Year In Review – 2020 Plans That Failed

From what you have seen so far in my year in review series, you might think 2020 was not too bad. It seems like most of the things worked out fine for me except for that loss of electronics and Franklin fiasco. But that is not really true. We made a few other plans that just did not go well at all. Here is a review of those disappointments.


Consolidating my portfolio

When the year started I made a lot of plans to consolidate my debt funds. Like I mentioned in my 2019 year in review I had 9 debt funds and I wanted to reduce them to a more manageable 2 to 4 funds. I started out by selling a few debt funds but thanks to the Franklin issue I had to halt it. I did not want to incur too many taxes.


Vacation plans

We have been planning to go on a vacation to the US in 2020 for a long time. Our US visa expires in late 2021 and we wanted to go on a vacation before they expire. Initially we were planning to travel in October 2020. But thanks to COVID we had to move the travel plans to April 2021. Unfortunately it does not look like things will get any better soon. We might have to try and renew our visas and travel in 2021. The only issue is that I am not really sure if our visas will be renewed given that we are retired and the income tax filing will show very little income. The US consulate will be left wondering if we will really return to India or if we are planning to find a job in US.


Retirement home

For some time now, we have been thinking of buying a piece of land in a very small village for a super low price. While you already know I don’t like real estate as an investment, we wanted a small place to live in our retirement when the nest becomes empty. So there is still some time until my daughter is old enough to leave the nest. But when the time comes, we want to move to this place. Build a very small house with single room and an organic garden. We wanted this place to be next to a river, back waters or a lake.
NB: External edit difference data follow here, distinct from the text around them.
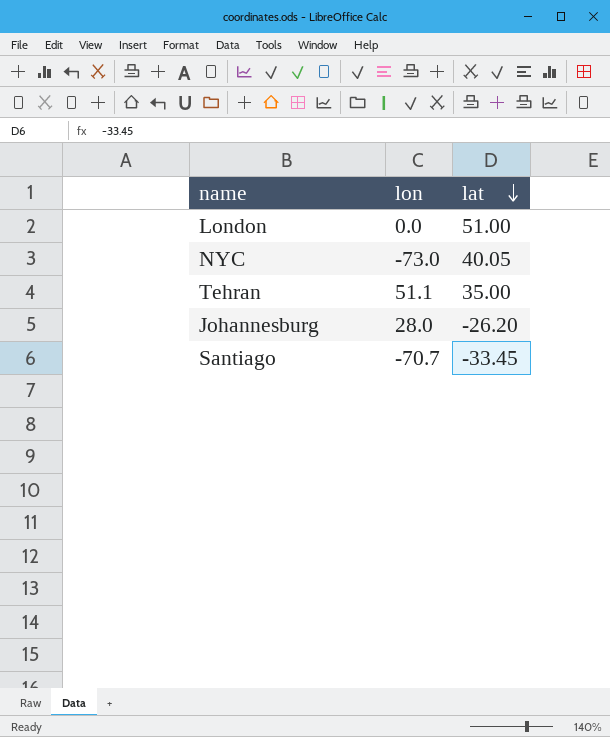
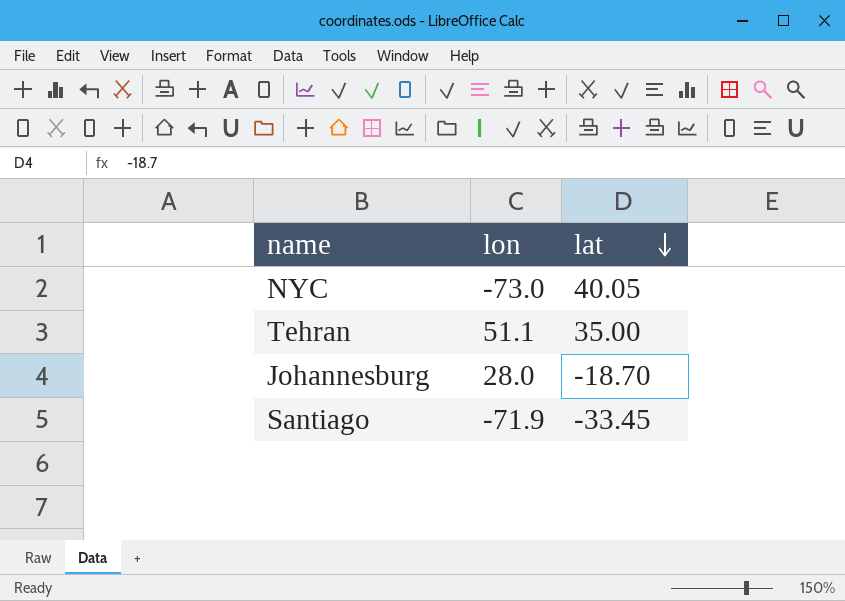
row London: 0.0 | 51.00 -> none
Johannesburg | lat: -26.20 -> -18.70
Santiago | lon: -70.7 -> -71.9

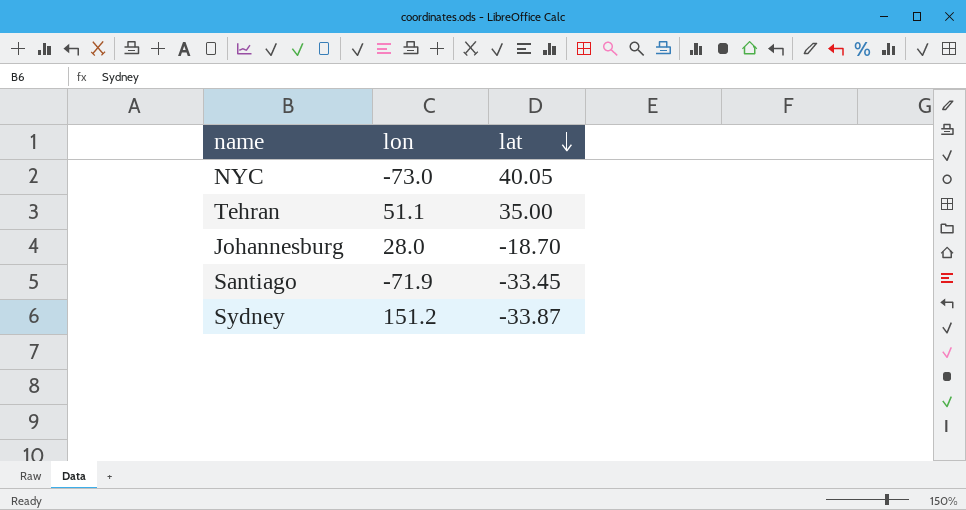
row Sydney: none -> 151.2 | -33.87

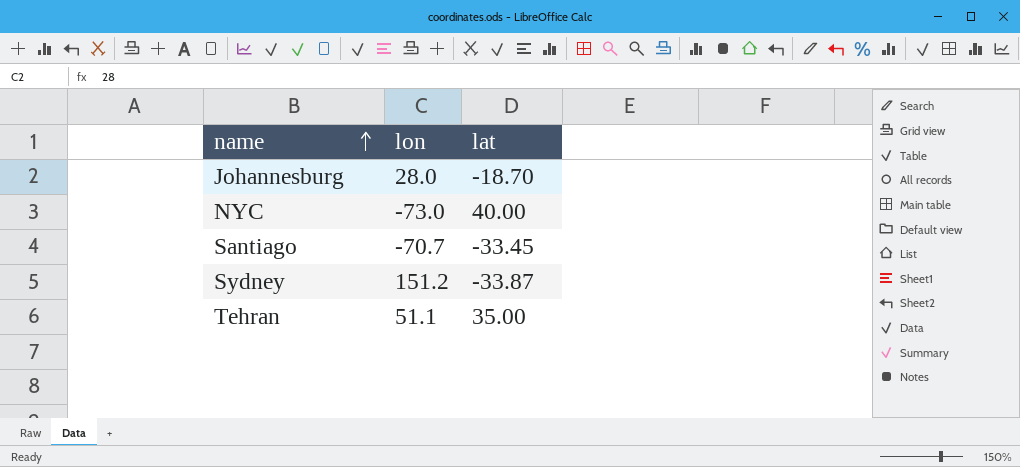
row order: lat descending -> name ascending
NYC | lat: 40.05 -> 40.00
Santiago | lon: -71.9 -> -70.7

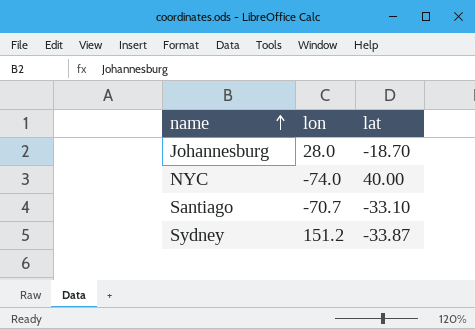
row Tehran: 51.1 | 35.00 -> none
NYC | lon: -73.0 -> -74.0
Santiago | lat: -33.45 -> -33.10

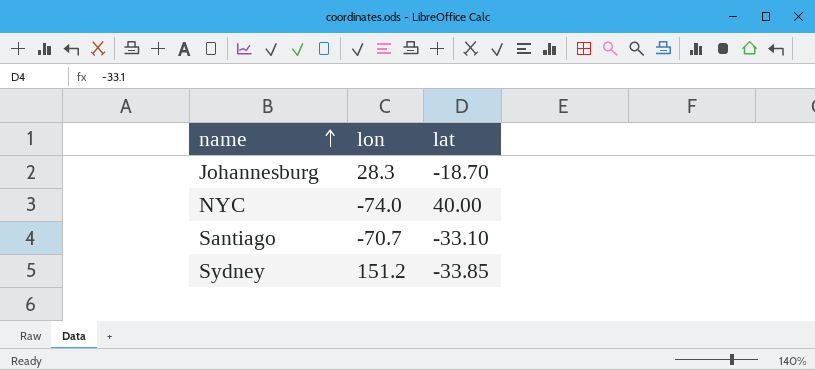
Johannesburg | lon: 28.0 -> 28.3
Sydney | lat: -33.87 -> -33.85

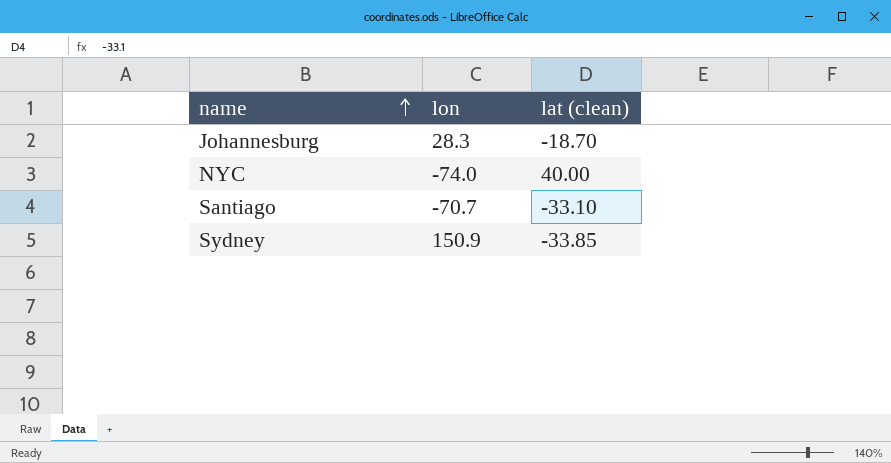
column name: lat -> lat (clean)
Sydney | lon: 151.2 -> 150.9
We found one place that met all our requirements, except we could not buy. Reason? Franklin wind-up again :). Yeah I know, a huge chunk of money is locked up and we don’t know for how long. I did not want to use any part of the rest of the money on the land. We could not get rid of any other real estate to get that land because the real estate value has dropped quite a bit and there are no buyers. So bye bye retirement house :). Since there is still some time, we will keep looking.


Conclusion

Those were some plans that failed quite spectacularly. However, I still stick to my conclusion that 2020 was not a bad year. Compared to a large population, we are still far better off and very fortunate to have what we have. If anything feels disappointing in our lives it is only because of our greed and nothing else.



Join the club

Get all the latest posts straight into your inbox


4 thoughts on “Year In Review – 2020 Plans That Failed”

  1. Considering the Franklin fiasco, I would think it’s a good idea to have many debt funds (spreading the risk). Anyway all of them will more or less give the same return. For Equity, I understand why we should not have too many funds. Your thoughts?

  2. Yeah I think it is safer to spread the risk into more funds, but still I don’t want more than 4 debt funds. This was an unprecedented event, so I was certainly not prepared. It just so happened that I was 90% in debt MF at the time and compounded by the fact that 50% was in Franklin although I had 9 debt funds. It was like 45% of my corpus was locked up. Not sure if this rare event will repeat. I am thinking of 4 safer funds (read more AAA) with my investments spread evenly for an effective 25% risk. Still future always gives us surprises in unexpected ways 🙂

  3. Yeah, 4 looks like an optimal number. Are they all of the same category of debt funds? (ultra short or gilt?). Maybe you can do a post on your learnings in Debt funds.